Task inputs —
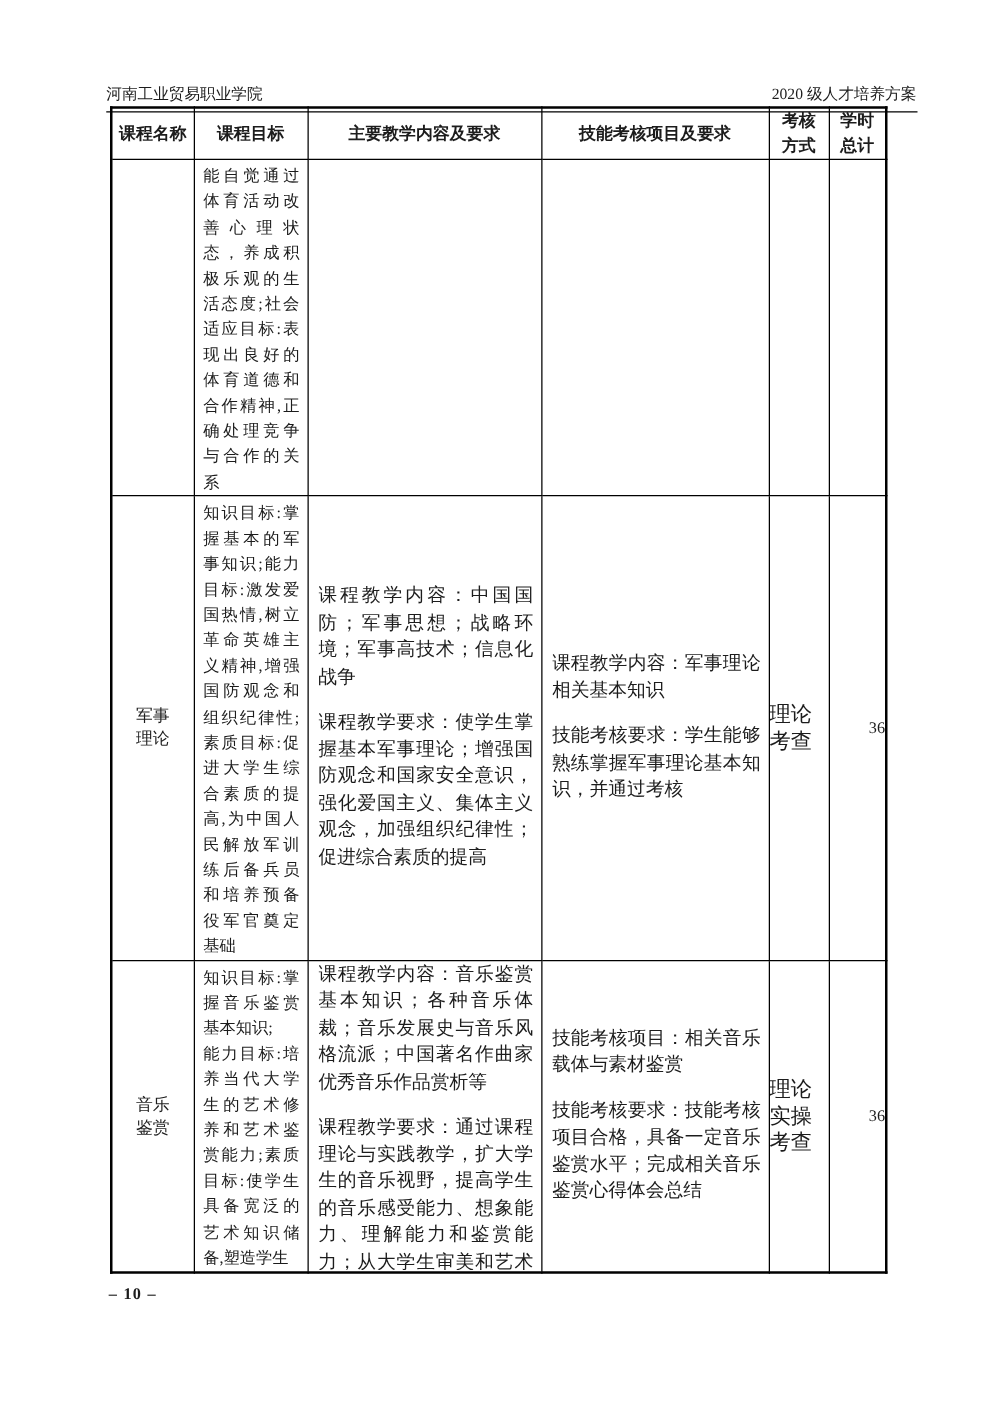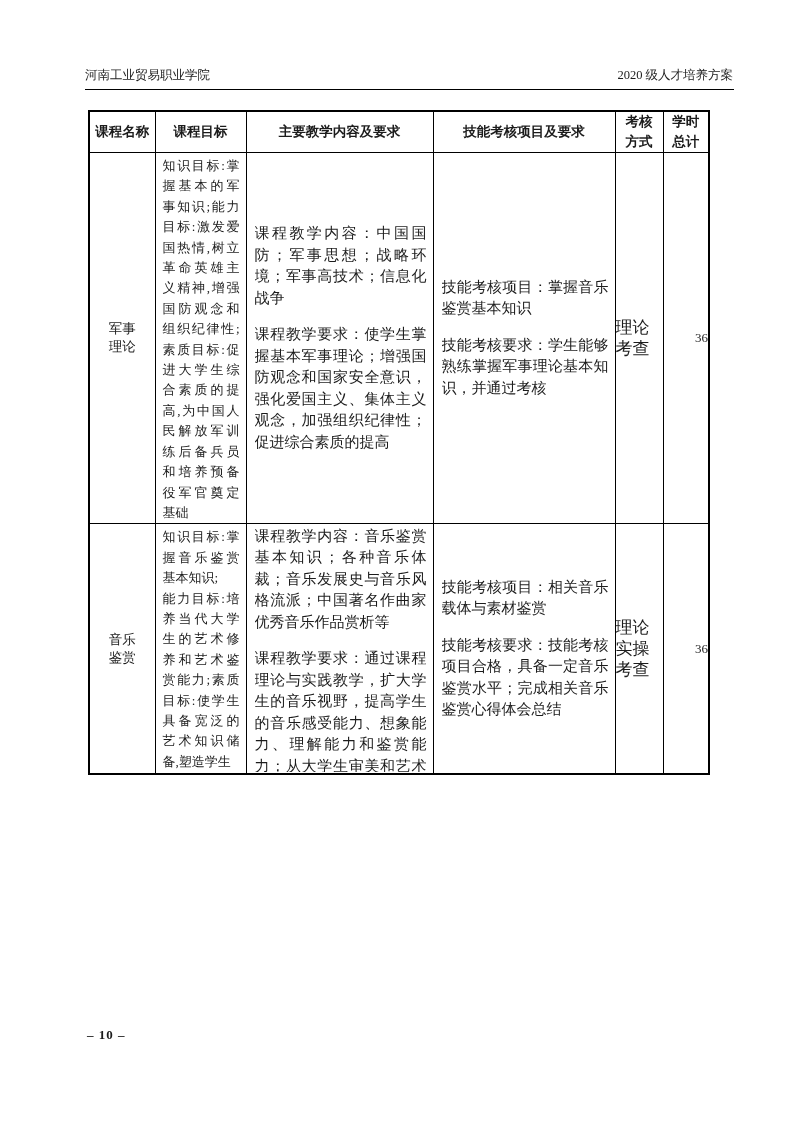--- a/index.html
+++ b/index.html
@@ -22,21 +22,21 @@
     line-height: 18px;
   }
   .header-rule {
     position: absolute;
     top: 89px; left: 85px;
     width: 649px; height: 1px;
     background: #000;
   }
   table.curriculum {
     position: absolute;
-    top: 110px; left: 88px;
+    top: 85px; left: 88px;
     width: 620px;
     table-layout: fixed;
     border-collapse: collapse;
     border: 2px solid #000;
   }
   .curriculum th, .curriculum td {
     border: 1px solid #000;
     vertical-align: middle;
     overflow: hidden;
   }
@@ -116,32 +116,40 @@
       <tr>
         <th>课程名称</th>
         <th>课程目标</th>
         <th>主要教学内容及要求</th>
         <th>技能考核项目及要求</th>
         <th>考核方式</th>
         <th>学时总计</th>
       </tr>
     </thead>
     <tbody>
+      <tr class="r-phys">
+        <td class="c-name"></td>
+        <td class="c-obj">能自觉通过体育活动改善心理状态，养成积极乐观的生活态度;社会适应目标:表现出良好的体育道德和合作精神,正确处理竞争与合作的关系</td>
+        <td class="c-text"></td>
+        <td class="c-text"></td>
+        <td class="c-method"></td>
+        <td class="c-hours"></td>
+      </tr>
       <tr class="r-mil">
         <td class="c-name">军事理论</td>
         <td class="c-obj">知识目标:掌握基本的军事知识;能力目标:激发爱国热情,树立革命英雄主义精神,增强国防观念和组织纪律性;素质目标:促进大学生综合素质的提高,为中国人民解放军训练后备兵员和培养预备役军官奠定基础</td>
         <td class="c-text">
           <div class="cellbox">
             <p>课程教学内容：中国国防；军事思想；战略环境；军事高技术；信息化战争</p>
             <p>课程教学要求：使学生掌握基本军事理论；增强国防观念和国家安全意识，强化爱国主义、集体主义观念，加强组织纪律性；促进综合素质的提高</p>
           </div>
         </td>
         <td class="c-text">
           <div class="cellbox">
-            <p>技能考核项目：掌握音乐鉴赏基本知识</p>
+            <p>课程教学内容：军事理论相关基本知识</p>
             <p>技能考核要求：学生能够熟练掌握军事理论基本知识，并通过考核</p>
           </div>
         </td>
         <td class="c-method">理论
 考查</td>
         <td class="c-hours">36</td>
       </tr>
       <tr class="r-music">
         <td class="c-name">音乐鉴赏</td>
         <td class="c-obj">知识目标:掌握音乐鉴赏基本知识;

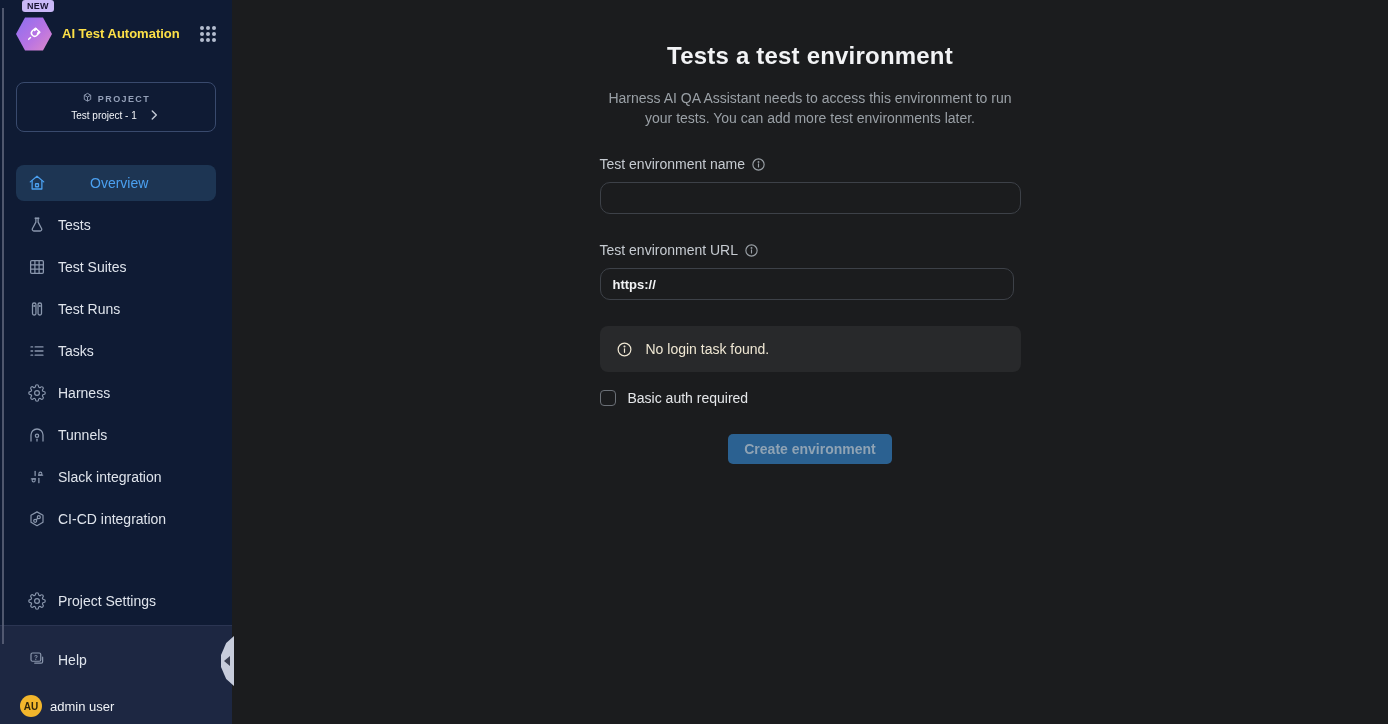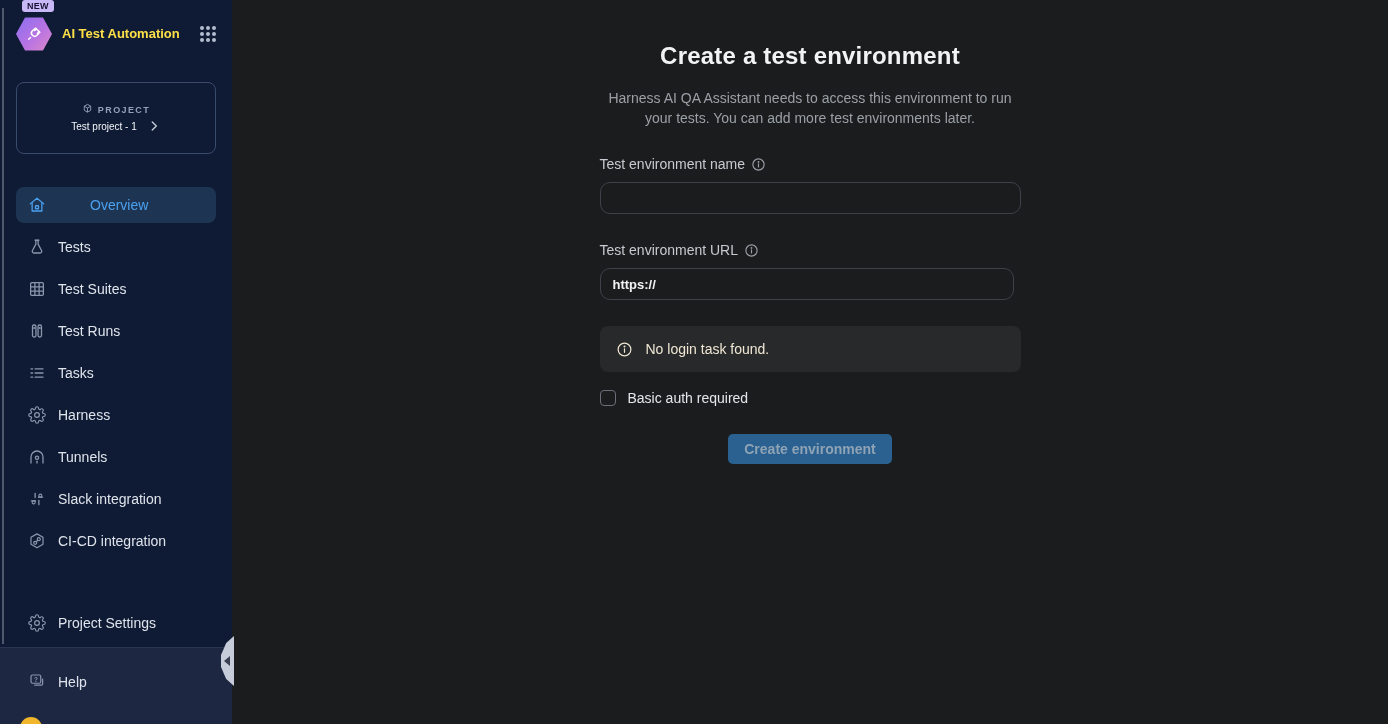--- a/index.html
+++ b/index.html
@@ -21,21 +21,21 @@
   .logo-hex { width:36px; height:36px; flex-shrink:0;
               background:linear-gradient(135deg,#8a6ff0 0%,#b873e3 55%,#e08bc8 100%);
               clip-path:polygon(25% 4%,75% 4%,100% 50%,75% 96%,25% 96%,0% 50%);
               display:flex; align-items:center; justify-content:center; }
   .app-title { flex:1; font-size:13px; font-weight:bold; line-height:1.3; color:#fde047; }
   .grid-dots { display:grid; grid-template-columns:repeat(3,4px); grid-gap:2px; cursor:pointer; }
   .grid-dots span { width:4px; height:4px; border-radius:50%; background:#b4bdcf; }
   .accent-rule { height:2px; background:#7a5cf5; margin:2px 16px 0 16px; }
 
   .project-card { margin:16px 16px 12px 16px; border:1px solid #394a6d; border-radius:8px;
-                  padding:20px 10px; text-align:center; cursor:pointer; position:relative; }
+                  padding:9px 10px; text-align:center; cursor:pointer; position:relative; }
   .project-eyebrow { display:flex; align-items:center; justify-content:center; gap:5px;
                      font-size:9px; letter-spacing:1.4px; color:#94a0b8; font-weight:bold; }
   .project-name-row { display:flex; align-items:center; justify-content:center; gap:10px;
                       margin-top:3px; }
   .project-name { font-size:10px; color:#f2f4f8; }
   .chev { color:#c3cad6; display:flex; }
 
   nav.side-nav { padding:21px 16px 0 16px; }
   .nav-item { display:flex; align-items:center; gap:12px; height:36px; padding:0 12px;
               border-radius:8px; margin-bottom:6px; font-size:14px; color:#dfe4ec;
@@ -269,21 +269,21 @@
     </div>
   </div>
 </aside>
 
 <div class="collapse-handle">
   <span class="tri"></span>
 </div>
 
 <main class="main">
   <div class="content">
-    <h1 class="page-title">Create a test environment</h1>
+    <h1 class="page-title">Tests a test environment</h1>
     <p class="page-subtitle">Harness AI QA Assistant needs to access this environment to run your tests. You can add more test environments later.</p>
 
     <form class="env-form">
       <div class="field-group">
         <label class="field-label">
           <span>Test environment name</span>
           <span class="info-ic">
             <svg width="15" height="15" viewBox="0 0 24 24" fill="none" stroke="currentColor" stroke-width="1.8" stroke-linecap="round">
               <circle cx="12" cy="12" r="9"></circle>
                 <path d="M12 11v5"></path>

Exercise requirements —
Which of the lines above include the word "dots"? Copy each of them.

Answer box —
   .grid-dots { display:grid; grid-template-columns:repeat(3,4px); grid-gap:2px; cursor:pointer; }
   .grid-dots span { width:4px; height:4px; border-radius:50%; background:#b4bdcf; }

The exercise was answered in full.